0

I've wrote the following code in DPC++ to test time consumption.

// ignore sth for defining subdevices
cl::sycl::queue q[4] = {cl::sycl::queue{SubDevices1[0]}, cl::sycl::queue{SubDevices1[1]},
                        cl::sycl::queue{SubDevices2[0]}, cl::sycl::queue{SubDevices2[1]}};

void run(){
    for(int i = 0; i < 4; i++){
        q[i].submit([&](auto &h) {
        h.parallel_for(
            sycl::nd_range<2>(sycl::range<2>(1, 1), sycl::range<2>(1, 1)),
            [=](sycl::nd_item<2> it){
                // just empty
                }
            );
        });
    }
}

It cost about 0.6s.

When testing for one queue with one parallel_for, it cost about 0.15s.

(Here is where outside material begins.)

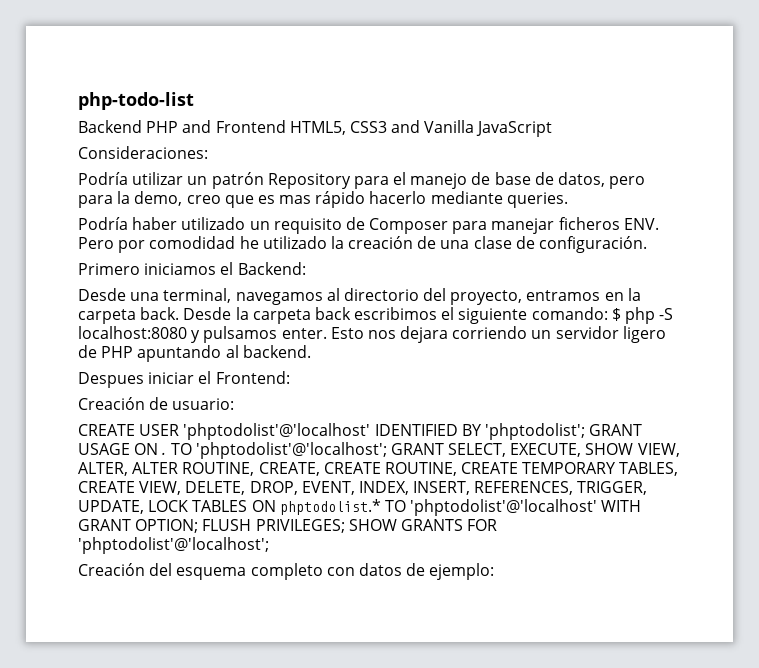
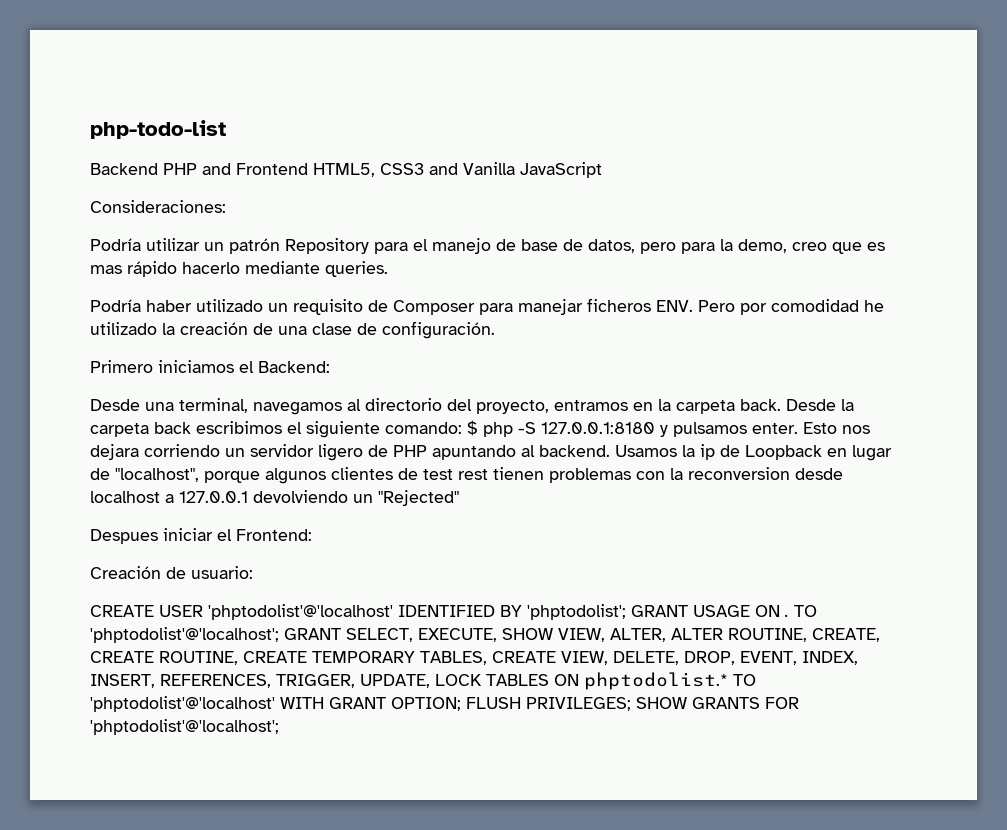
- Desde la carpeta back escribimos el siguiente comando: $ php -S localhost:8080 y pulsamos enter.
+ Desde la carpeta back escribimos el siguiente comando: $ php -S 127.0.0.1:8180 y pulsamos enter.
+ Usamos la ip de Loopback en lugar de "localhost", porque algunos clientes de test rest tienen problemas con la reconversion desde localhost a 127.0.0.1 devolviendo un "Rejected"
- Creación del esquema completo con datos de ejemplo:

A more wired thing happened when testing

q[i].submit([&](auto &h) {h.memcpy(...);});

When the array copied is small, this command consumes nearly no time.

How to optimize the above code in run()? Very thanks!

lastans7
  • 143
  • 5
  • 1
    What are you trying to achieve? Running an empty kernel is not going to tell you a lot about anything. The array you are talking about will affect the performance of the kernel in general because the cost of transferring the memory from the CPU to the GPU will affect the overall performance. A small memory transfer will make less of a performance hit than a larger memory transfer. Take a look at some of the sample code, in particular I can recommend looking at SYCL Academy https://github.com/codeplaysoftware/syclacademy – Rod Burns Aug 09 '22 at 09:35

1 Answers1

0

If you run on different devices then all queues will execute parallelly.

If you want to run on a single device, you need to create a context for each queue then it will execute in a parallel manner.

context c1{};
queue q1{c1,gpu_selector()};